Renlund D G, O'Connell J B, Bristow M R
Division of Cardiology, University of Utah Medical Center, Salt Lake City 84132.
Semin Thorac Cardiovasc Surg. 1990 Apr;2(2):181-8.
Immunosuppression for cardiac transplantation, as currently practiced, is based to a large extent on clinical trials that can best be characterized as single-institutional, uncontrolled, or historically controlled studies. While these non-randomized, retrospective studies clearly advanced the science and art of cardiac transplantation to the point that survival rates approaching 90% at 1 year are achievable, the specific immunosuppressive protocols used at any given institution are likely based more on the individual transplant surgeon's or physician's training and experience, than on a firm scientific basis. Thus, a significant lack of uniformity exists among transplant centers in virtually all phases of immunosuppression. More clinical and basic research efforts are needed to unify immunosuppressive strategies following cardiac transplantation.
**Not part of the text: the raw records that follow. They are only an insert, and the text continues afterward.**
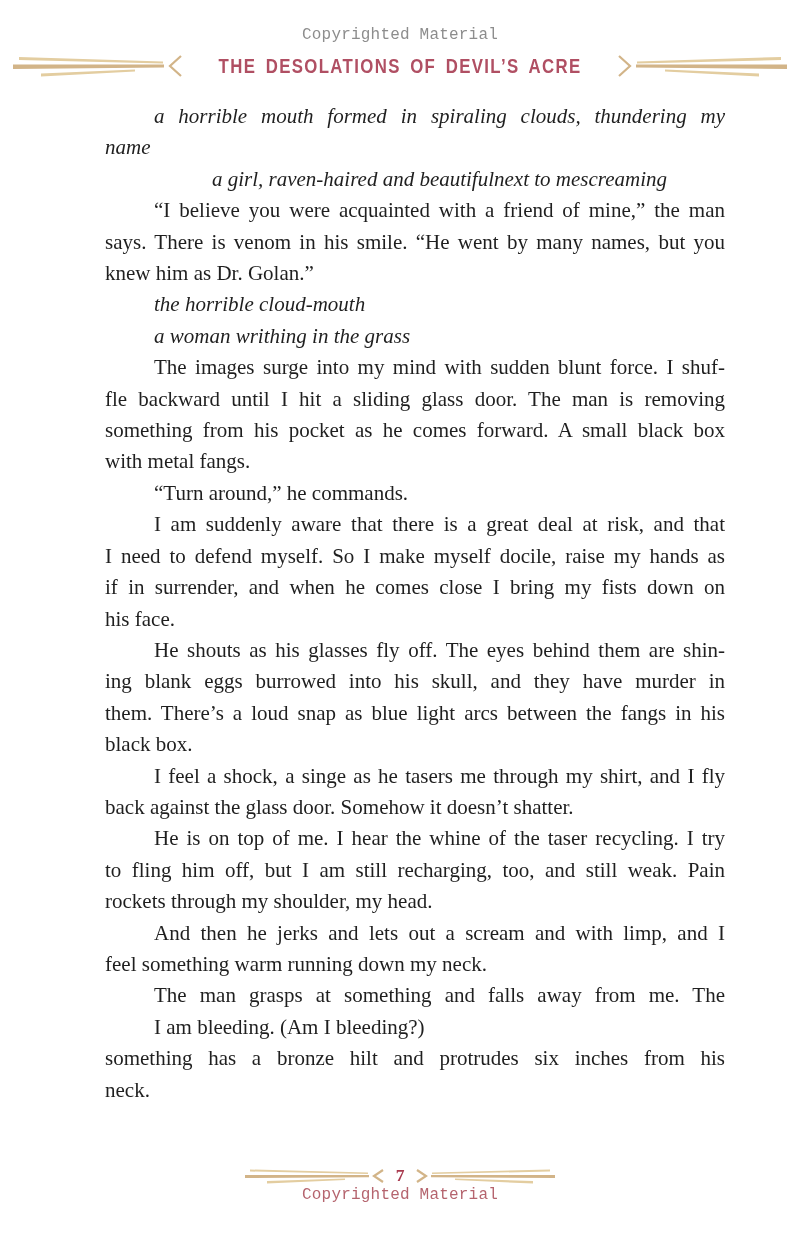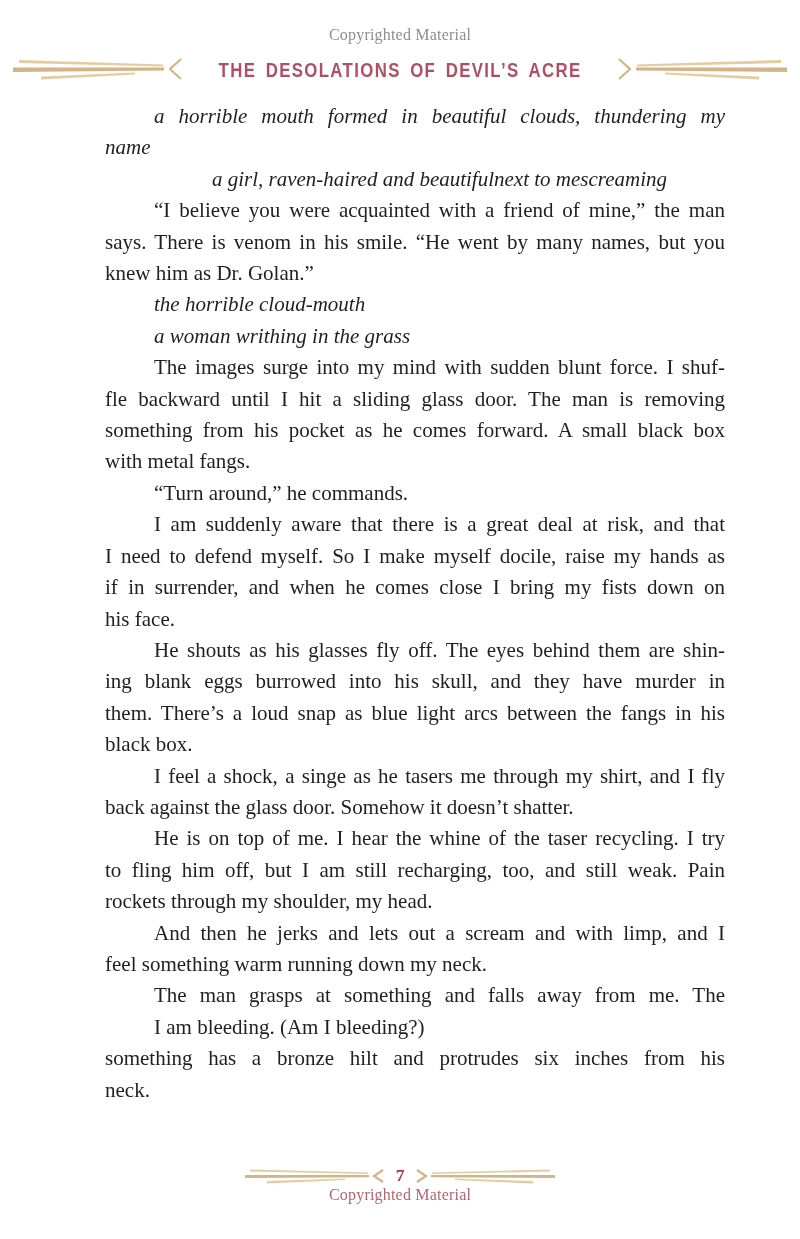"Copyrighted Material" .watermark { font-family: Liberation Serif, serif -> Liberation Mono, monospace }
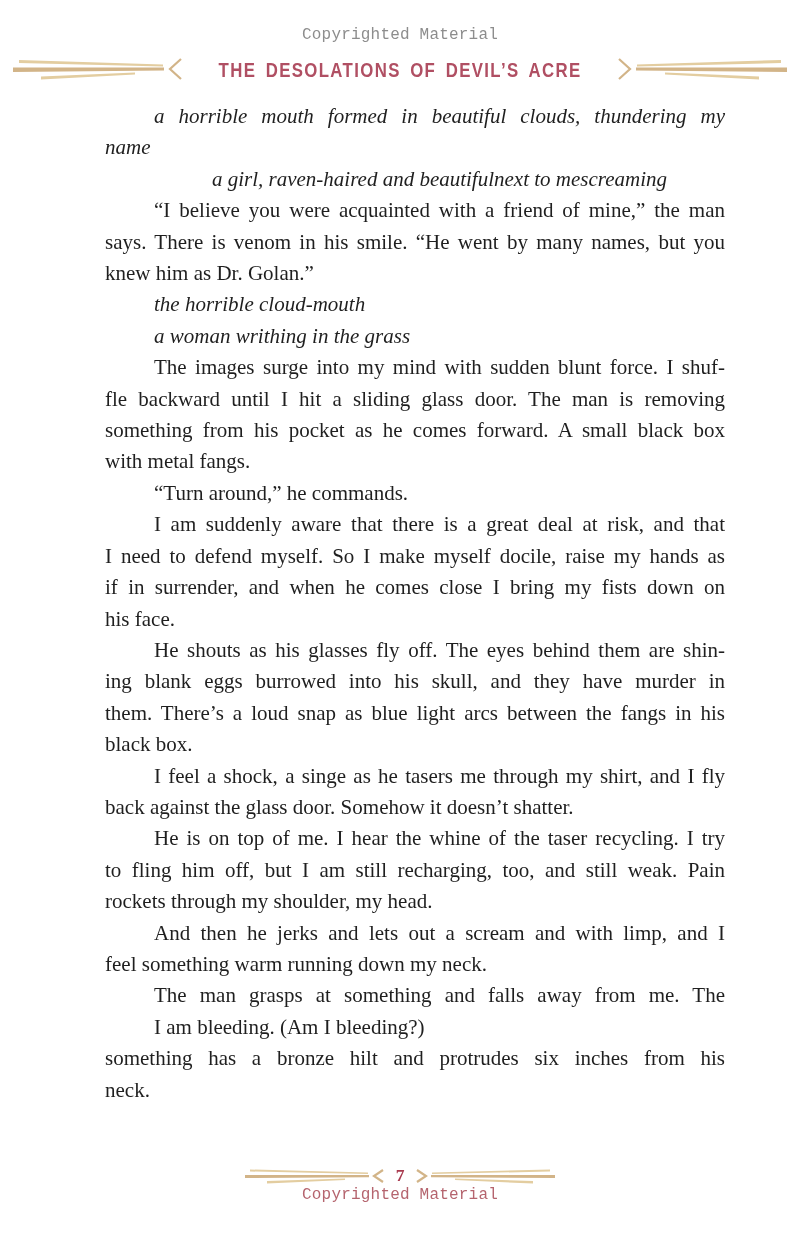"THE DESOLATIONS OF DEVIL’S ACRE" .header-row { align-items: flex-end -> center }
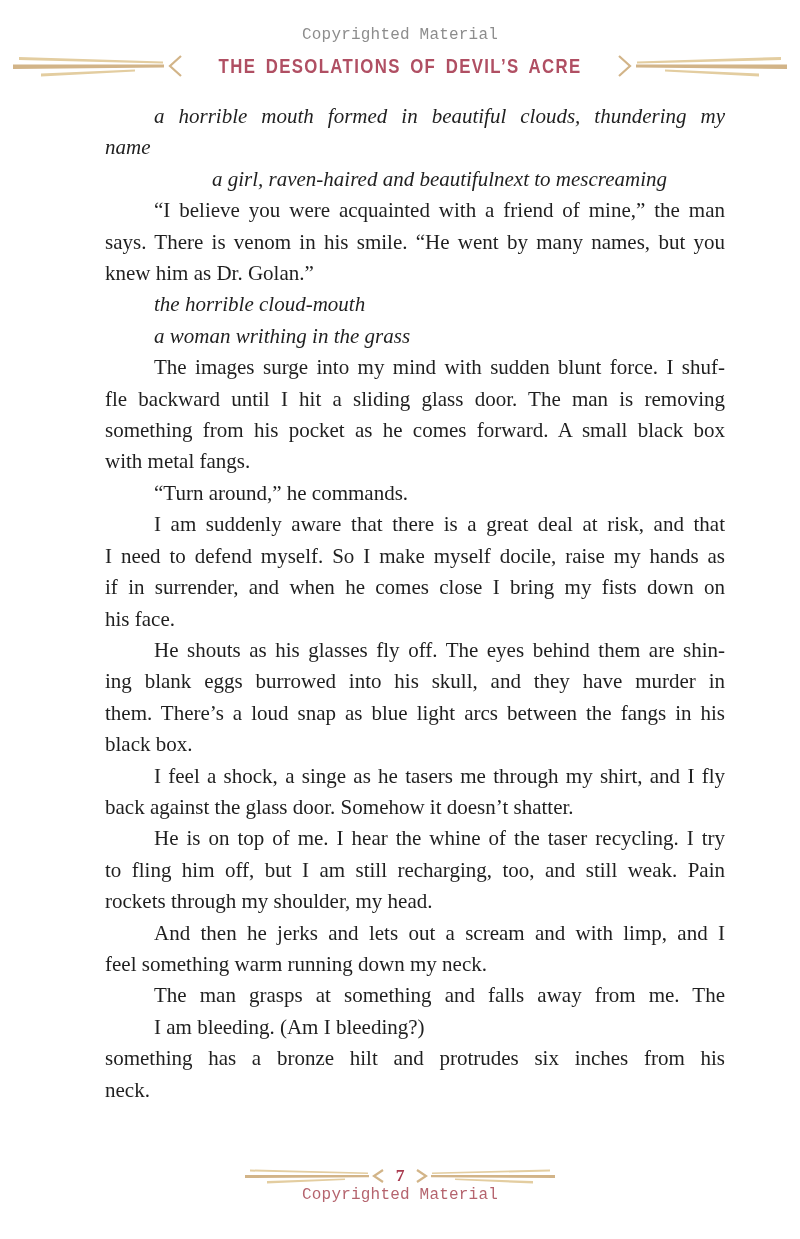"a horrible mouth formed in" div.line { text: beautiful -> spiraling }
In the future, greater individualization of therapy is likely to occur and more prospectively randomized, multi-center trials are likely to be carried out, particularly in the area of early rejection prophylaxis.
目前实施的心脏移植免疫抑制疗法,在很大程度上基于一些临床试验,这些试验最适合被描述为单机构、非对照或历史对照研究。虽然这些非随机、回顾性研究确实推动了心脏移植科学与技术的发展,使一年生存率接近90%成为可能,但任何特定机构所采用的具体免疫抑制方案,可能更多地基于个体移植外科医生或内科医生的培训与经验,而非坚实的科学依据。因此,在免疫抑制的几乎所有阶段,移植中心之间都存在显著的缺乏一致性的情况。需要更多的临床和基础研究工作来统一心脏移植后的免疫抑制策略。未来,治疗可能会更加个体化,并且可能会开展更多前瞻性随机、多中心试验,特别是在早期排斥反应预防领域。